There is a restriction on the t values:

select * from idtable left outer join testinsert on id=ne_id where groupname='a group name' and time between $a_date and $another_date


> Have you tried something using IN or EXISTS instead of a
> join? 

I still get nested loop join on the ne_id column...

> The
> algorithm you describe doesn't work for the join because it
> has to
> produce a record which includes the matching group columns.
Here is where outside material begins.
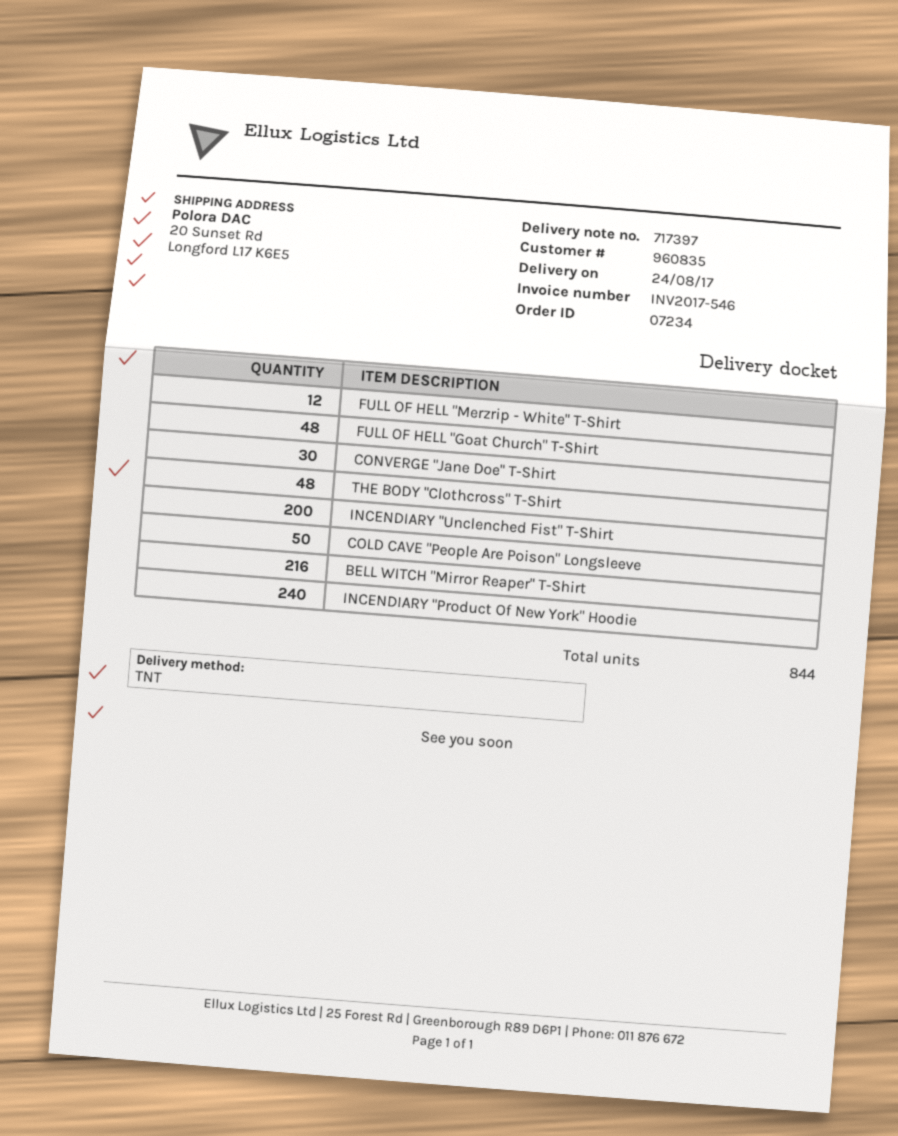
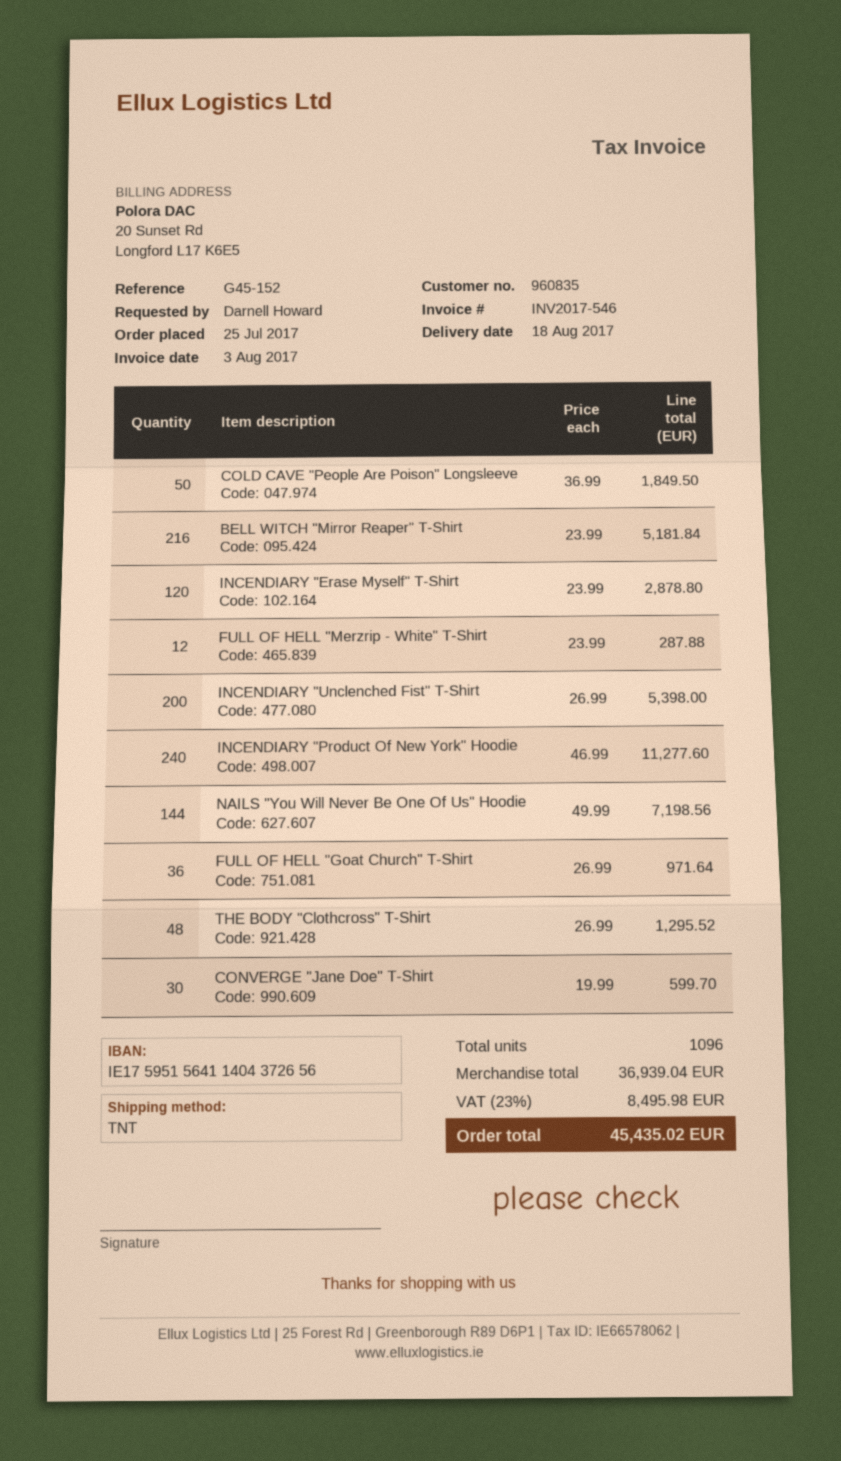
delivery date: 2017-08-24 -> 2017-08-18
FULL OF HELL "Goat Church" T-Shirt: 48 -> 36
INCENDIARY "Erase Myself" T-Shirt: none -> 120
NAILS "You Will Never Be One Of Us" Hoodie: none -> 144
total quantity: 844 -> 1096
Yeah, I thought about that. 
Basically I guess the "perfect" algorithm would be something like:

Hash Join <---- this is needed to join values from both relations
  -> Bitmap Heap Scan
     for each id found in idtable where groupname='a group name'
       BitmapOr
	 BitmapIndexScan using ne_id and time between $a_date and $another_date
  -> select id from idtable where groupname='a group name'

> Actually I wonder if doing a sequential scan with a hash
> join against
> the group list wouldn't be a better option. 

The table is pretty big (60M rows), sequential scans are the reason why my queries are so slow: since the correlation on the ne_id col is so bad, the planner chooses seq scans when dealing with most of the "t" values, even if the number of "ne_id" values is low.

For the moment I've found this solution:

whenever too many "t" are selected, which would lead the planner towards a seq scan (or a very poor bitmap index scan in case I disable seq scans) I create a temporary table:

create temporary table alldata as 
select * FROM generate_series(mydatestart, mydateend, '15 minutes'::interval) as t
cross join idtable where groupname='a group name'
order by t,id;

analyze alldata;

select * from alldata left outer join testinsert using (ne_id,t);

basically I'm doing what I'd like PG to do:

since the correlation on the "t" col is good, and correlation on the "id" col is bad, query the index using the right order: "t" first, "id" then (given by the "order by t,id" on the creation of the temp table).

I would like PG to do that for me. Since it knows an index scan looping on ne_id would be wrong, I'd like it to create a "materialized" table where data is ordered by "t" first instead of going for the seq scan.

This would lead to a x10 - x100 improvement on query time.